Y sí, efectivamente así era él. Traté de elegirlo con el pensamiento y no con el corazón para darme una oportunidad. Tenía tanto sin permitirme sentir y cuando por fin lo dejé entrar, todo parecía cambiar. Con el paso del tiempo, y sin que me diera cuenta, la que buscaba, llamaba, texteaba y mostraba interés era yo.
Él fue tan astuto que poco a poco me hizo caer. Me convencieron sus encantos, sus palabras y su inteligencia. Tengo que reconocer que era un tanto arrogante, tal vez fue eso precisamente lo que me hacía ceder por más que me negaba. Me perdí en su mirada y, cuando menos lo pensé, me terminó de convencer por completo con el sabor de su piel, de sus labios y de sus brazos. No me pude defender.

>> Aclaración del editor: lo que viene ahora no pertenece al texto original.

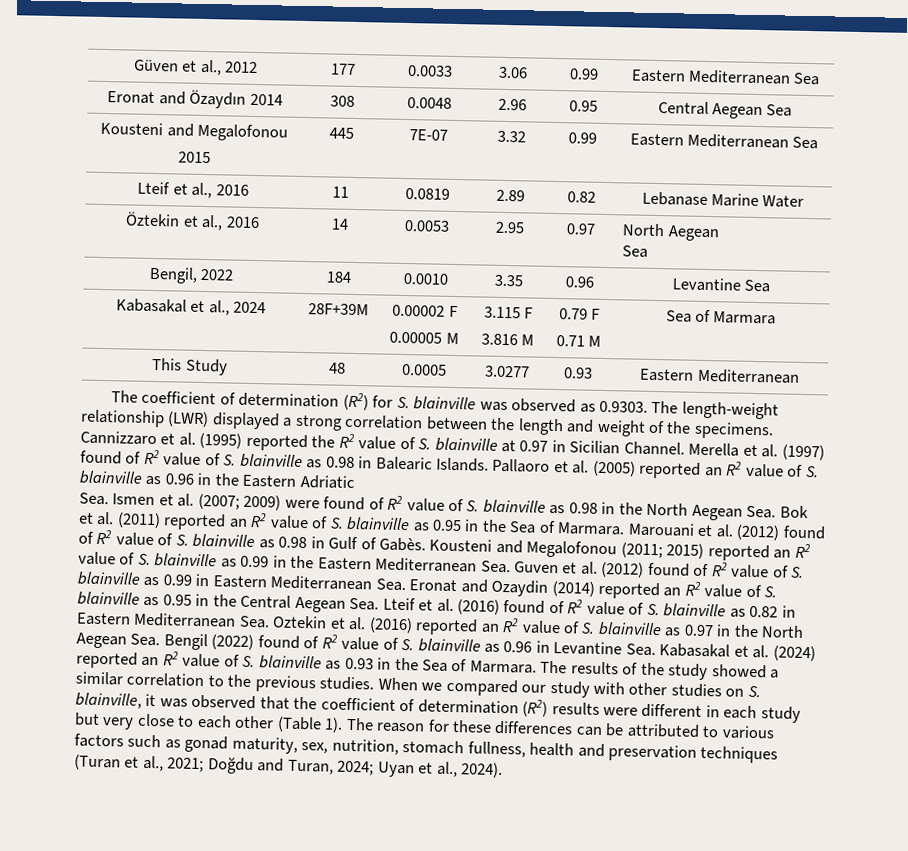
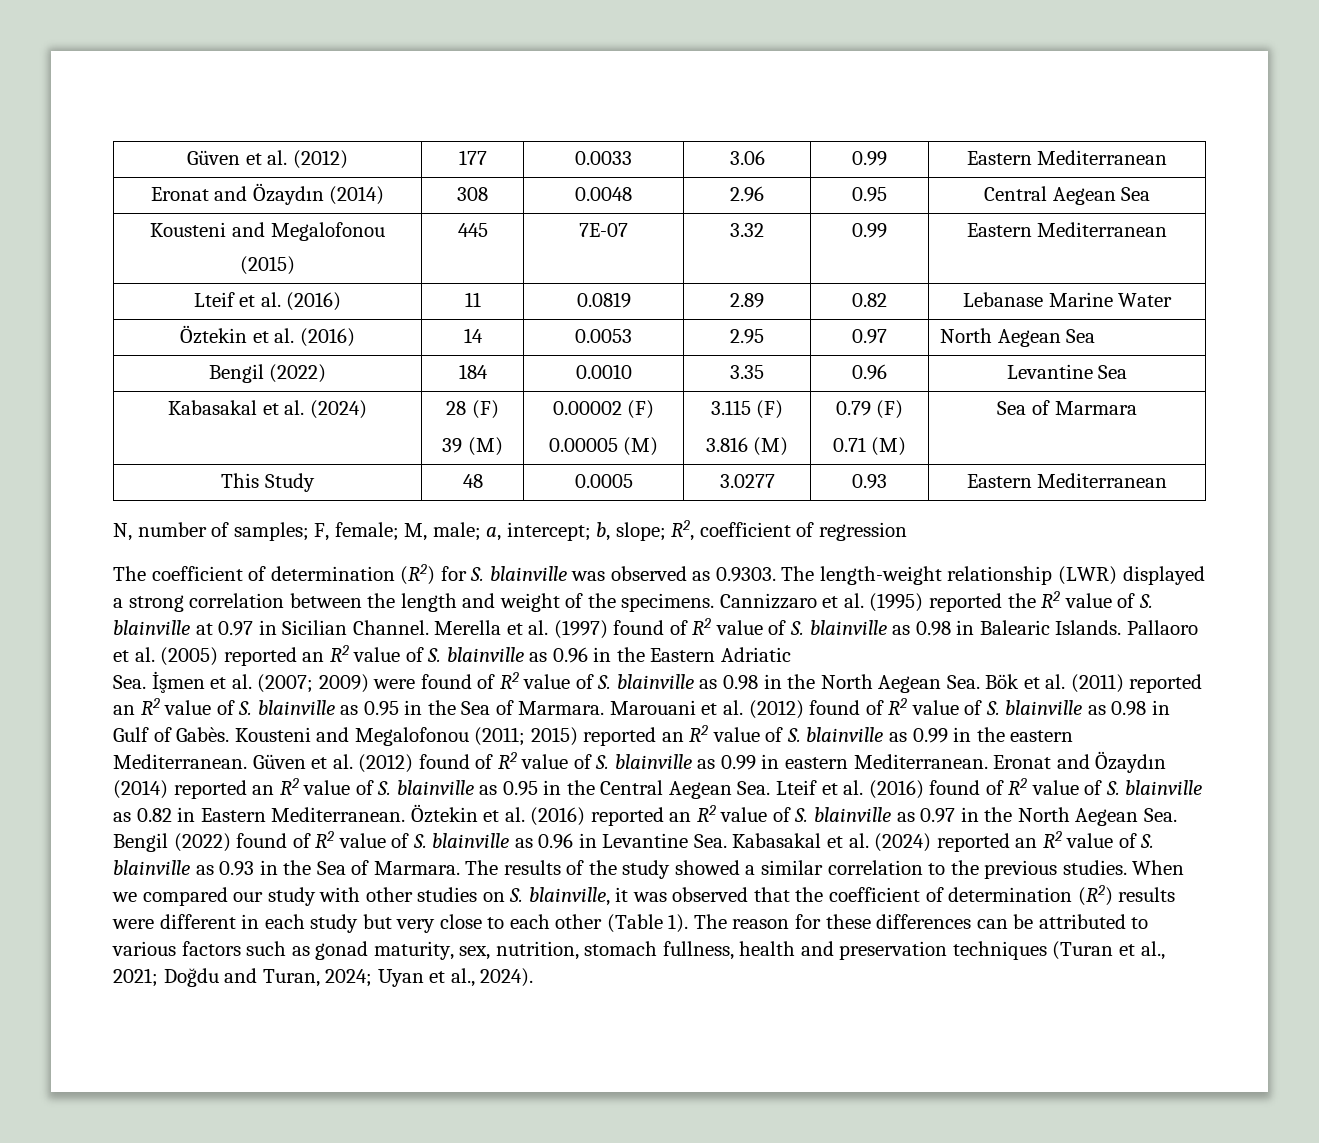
- Güven et al., 2012 | 177 | 0.0033 | 3.06 | 0.99 | Eastern Mediterranean Sea
- Eronat and Özaydın 2014 | 308 | 0.0048 | 2.96 | 0.95 | Central Aegean Sea
+ Güven et al. (2012) | 177 | 0.0033 | 3.06 | 0.99 | Eastern Mediterranean
+ Eronat and Özaydın (2014) | 308 | 0.0048 | 2.96 | 0.95 | Central Aegean Sea
  Kousteni and Megalofonou
- 2015 | 445 | 7E-07 | 3.32 | 0.99 | Eastern Mediterranean Sea
- Lteif et al., 2016 | 11 | 0.0819 | 2.89 | 0.82 | Lebanase Marine Water
+ (2015) | 445 | 7E-07 | 3.32 | 0.99 | Eastern Mediterranean
+ Lteif et al. (2016) | 11 | 0.0819 | 2.89 | 0.82 | Lebanase Marine Water
- Öztekin et al., 2016 | 14 | 0.0053 | 2.95 | 0.97 | North Aegean
- Sea
- Bengil, 2022 | 184 | 0.0010 | 3.35 | 0.96 | Levantine Sea
+ Öztekin et al. (2016) | 14 | 0.0053 | 2.95 | 0.97 | North Aegean Sea
+ Bengil (2022) | 184 | 0.0010 | 3.35 | 0.96 | Levantine Sea
- Kabasakal et al., 2024 | 28F+39M | 0.00002 F
- 0.00005 M | 3.115 F
- 3.816 M | 0.79 F
- 0.71 M | Sea of Marmara
+ Kabasakal et al. (2024) | 28 (F)
+ 39 (M) | 0.00002 (F)
+ 0.00005 (M) | 3.115 (F)
+ 3.816 (M) | 0.79 (F)
+ 0.71 (M) | Sea of Marmara
+ N, number of samples; F, female; M, male; a, intercept; b, slope; R2, coefficient of regression
- Sea. Ismen et al. (2007; 2009) were found of R2 value of S. blainville as 0.98 in the North Aegean Sea. Bok et al. (2011) reported an R2 value of S. blainville as 0.95 in the Sea of Marmara.
+ Sea. İşmen et al. (2007; 2009) were found of R2 value of S. blainville as 0.98 in the North Aegean Sea. Bök et al. (2011) reported an R2 value of S. blainville as 0.95 in the Sea of Marmara.
- 2015) reported an R2 value of S. blainville as 0.99 in the Eastern Mediterranean Sea. Guven et al. (2012) found of R2 value of S. blainville as 0.99 in Eastern Mediterranean Sea. Eronat and Ozaydin (2014) reported an R2 value of S. blainville as 0.95 in the Central Aegean Sea. Lteif et al. (2016) found of R2 value of S. blainville as 0.82 in Eastern Mediterranean Sea. Oztekin et al. (2016) reported an R2 value of S. blainville as 0.97 in the North Aegean Sea. Bengil (2022) found of R2 value of S. blainville as 0.96 in Levantine Sea. Kabasakal et al. (2024) reported an R2 value of S. blainville as 0.93 in the Sea of Marmara.
+ 2015) reported an R2 value of S. blainville as 0.99 in the eastern Mediterranean. Güven et al. (2012) found of R2 value of S. blainville as 0.99 in eastern Mediterranean. Eronat and Özaydın (2014) reported an R2 value of S. blainville as 0.95 in the Central Aegean Sea. Lteif et al. (2016) found of R2 value of S. blainville as 0.82 in Eastern Mediterranean. Öztekin et al. (2016) reported an R2 value of S. blainville as 0.97 in the North Aegean Sea. Bengil (2022) found of R2 value of S. blainville as 0.96 in Levantine Sea. Kabasakal et al. (2024) reported an R2 value of S. blainville as 0.93 in the Sea of Marmara.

Por más que traté de ir despacio con él, fue imposible. Parecía tener magia en la mirada, en las palabras y en sus caricias que dibujaban mi piel. Y entonces pasó, por más que resistí, sucedió mi gran temor; él había logrado sacar de mí la mujer que nunca imaginé. Me provocaba, me seducía como hace mucho nadie lo hacía. Y en cada caricia dejaba un pedazo de mi alma; en cada beso, un poco de mi corazón. Le hice el amor en la oscuridad de mi habitación y, evidentemente, después de hacerme suya, huyó.
Huyó como todo un cobarde. Se mostró como realmente es, sin importarle nada. Se satisfizo de mí y se marchó sin dar la cara, sin pronunciar palabra alguna. Supongo que él no quería amar, que jamás me vio como algo más, que no está acostumbrado a quedarse de forma indefinida.
A regañadientes he de reconocer que el error no ha sido de él: el error ha sido mío por creer que era distinto, por dejarle entrar rápidamente en mi mente, alma y corazón, únicamente para que jugara con ellos y lograra lo único que quería.
Es increíble cómo puedes depositar todo en una persona y, en un pestañeo, te suele decepcionar. Sigo disculpándome por mi absurda inocencia; sigo reprochándome haberme enamorado de un cobarde. Pero, sobre todo, sigo mi camino de una manera cautelosa, sin enojo ni rencor.